The Networks (Las Vegas)

Generating networks from tweets

We have very rich and interesting data to analyze. There are different networks hidden in our data.

From the tweets we collected we are going to generate a number of different networks that we will be used throughout the analysis.

Network 1: For the first network, the nodes are the users who have tweeted under the hashtag ‘#LasVegasShooting’. The edges will be constructed through mentions in these tweets. So, when a tweet mentions another user that is also a node in the network, there will be an edge between these two. We will refer to this network as mention_graph.

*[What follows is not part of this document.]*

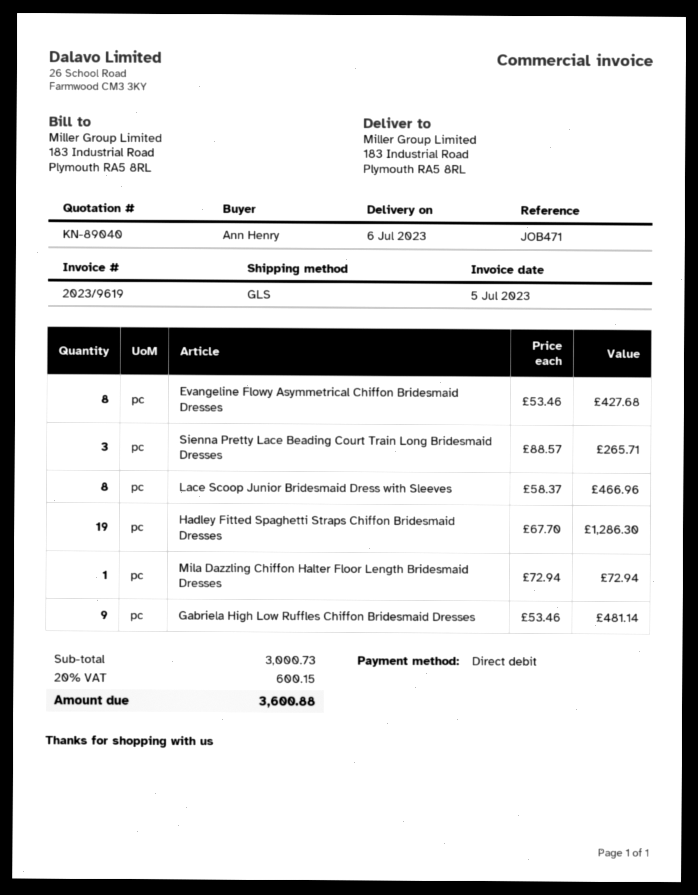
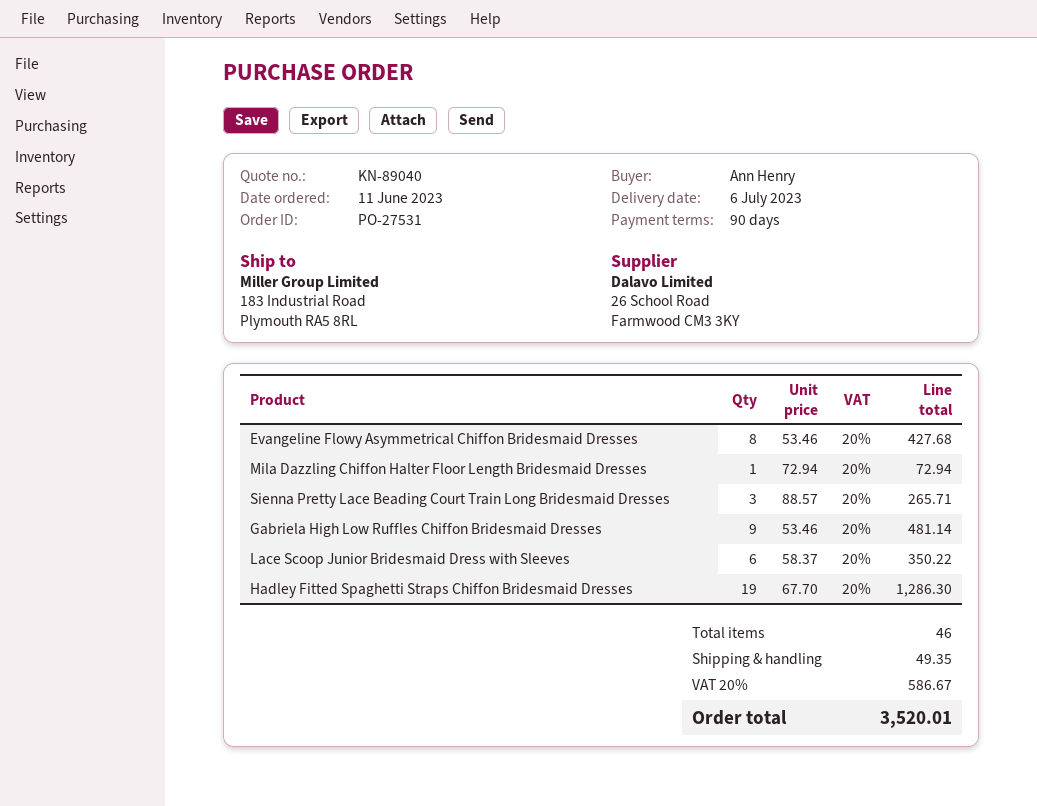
Lace Scoop Junior Bridesmaid Dress with Sleeves: 8 x 58.37 = 466.96 -> 6 x 58.37 = 350.22
shipping: none -> 49.35
tax: 20% = 600.15 -> 20% = 586.67
total: 3600.88 -> 3520.01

Network 2: For the second network, nodes are still the users. We define the edges between nodes if they share a common hashtag, not including the query hashtags. For example if two tweets from different nodes use the hashtag #GunSense, we will create an edge between them. We will refer to this network as hashtag_graph.

Network 3: Finally, for the third network, nodes are sources of information. Those are the websites, users are referencing to. We define the edges between nodes if same user share an article from both of the websites. For example if the user ‘DonaldTrumpJr’ shared articles from both ‘Fox News’ and ‘CNN’ there will be an edge between these nodes. We will refer to this network as info_graph.

Below we will start creating the networks.

Mention Graph


Below we have displayed some basic statistics about the mention graph.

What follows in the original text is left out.